- **What the task asks**:
Out of the records below, copy all lines in which the word "height" occurs.
- - - - -
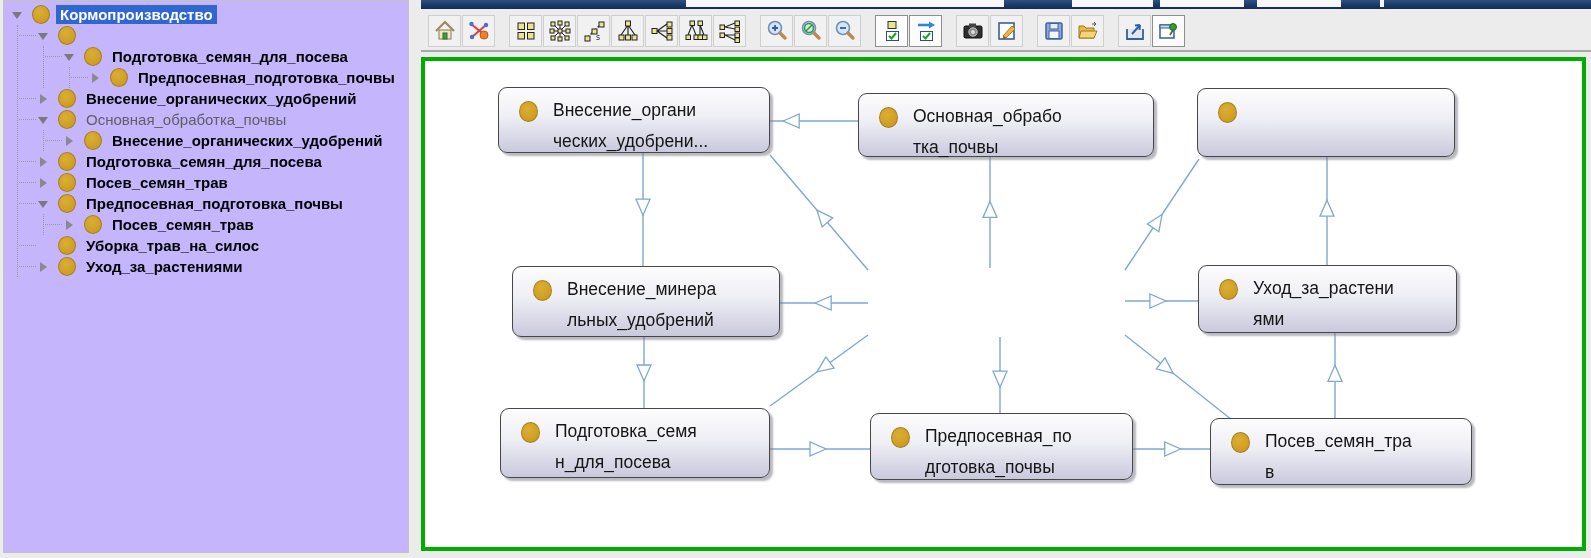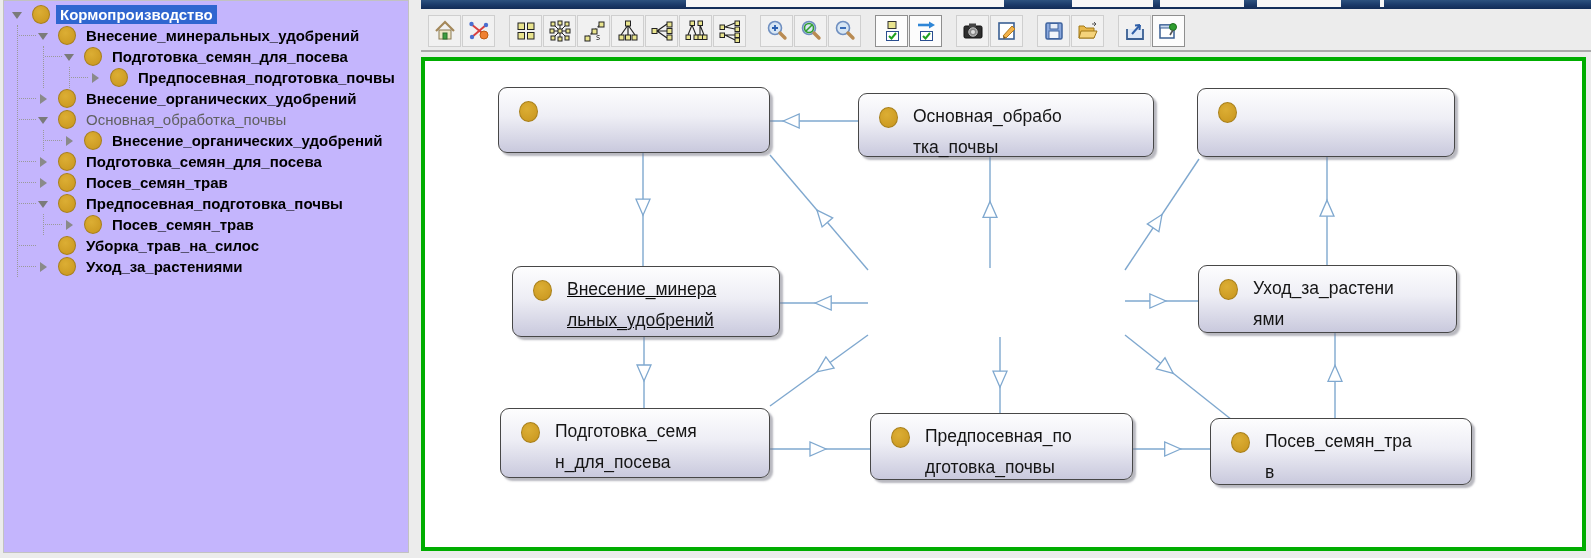--- a/index.html
+++ b/index.html
@@ -71,7 +71,6 @@
                   <span class="tw-down"></span>
                 </span>
                 <span class="ticon"></span>
-                <span class="tlabel">Внесение_минеральных_удобрений</span>
               </div>
               <ul>
                 <li>

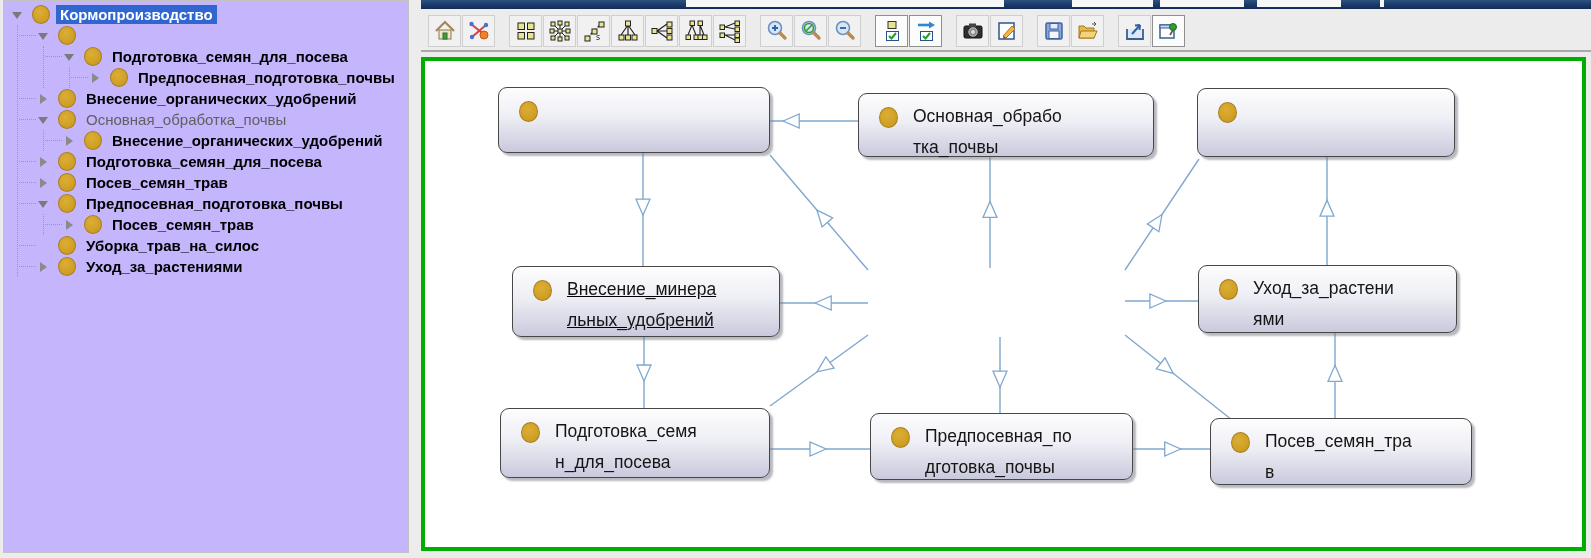--- a/index.html
+++ b/index.html
@@ -455,6 +455,7 @@
         </svg>
     <div class="gnode" style="left: 73px; top: 26px; width: 272px; height: 66px;">
           <span class="gicon"></span>
+          <div class="gtext"><span>Внесение_органи</span><br><span>ческих_удобрени...</span></div>
         </div>
         <div class="gnode" style="left: 433px; top: 32px; width: 296px; height: 64px;">
           <span class="gicon"></span>

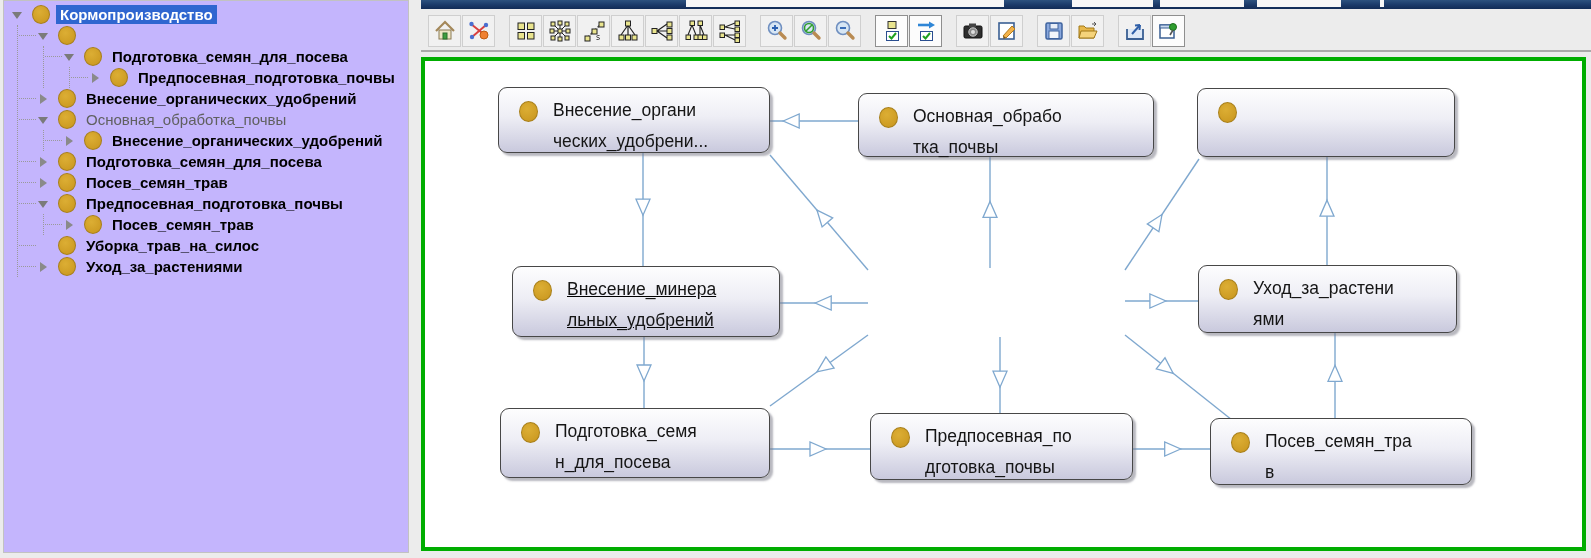--- a/index.html
+++ b/index.html
@@ -464,7 +464,7 @@
         <div class="gnode" style="left: 772px; top: 27px; width: 258px; height: 69px;">
           <span class="gicon"></span>
         </div>
-        <div class="gnode" style="left: 87px; top: 205px; width: 268px; height: 71px; text-decoration: underline;">
+        <div class="gnode" style="left: 87px; top: 205px; width: 268px; height: 71px;">
           <span class="gicon"></span>
           <div class="gtext"><span>Внесение_минера</span><br><span>льных_удобрений</span></div>
         </div>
- - - - -
- **Solved problem**:
     <div class="gnode" style="left: 73px; top: 26px; width: 272px; height: 66px;">
         <div class="gnode" style="left: 433px; top: 32px; width: 296px; height: 64px;">
         <div class="gnode" style="left: 772px; top: 27px; width: 258px; height: 69px;">
-        <div class="gnode" style="left: 87px; top: 205px; width: 268px; height: 71px; text-decoration: underline;">
+        <div class="gnode" style="left: 87px; top: 205px; width: 268px; height: 71px;">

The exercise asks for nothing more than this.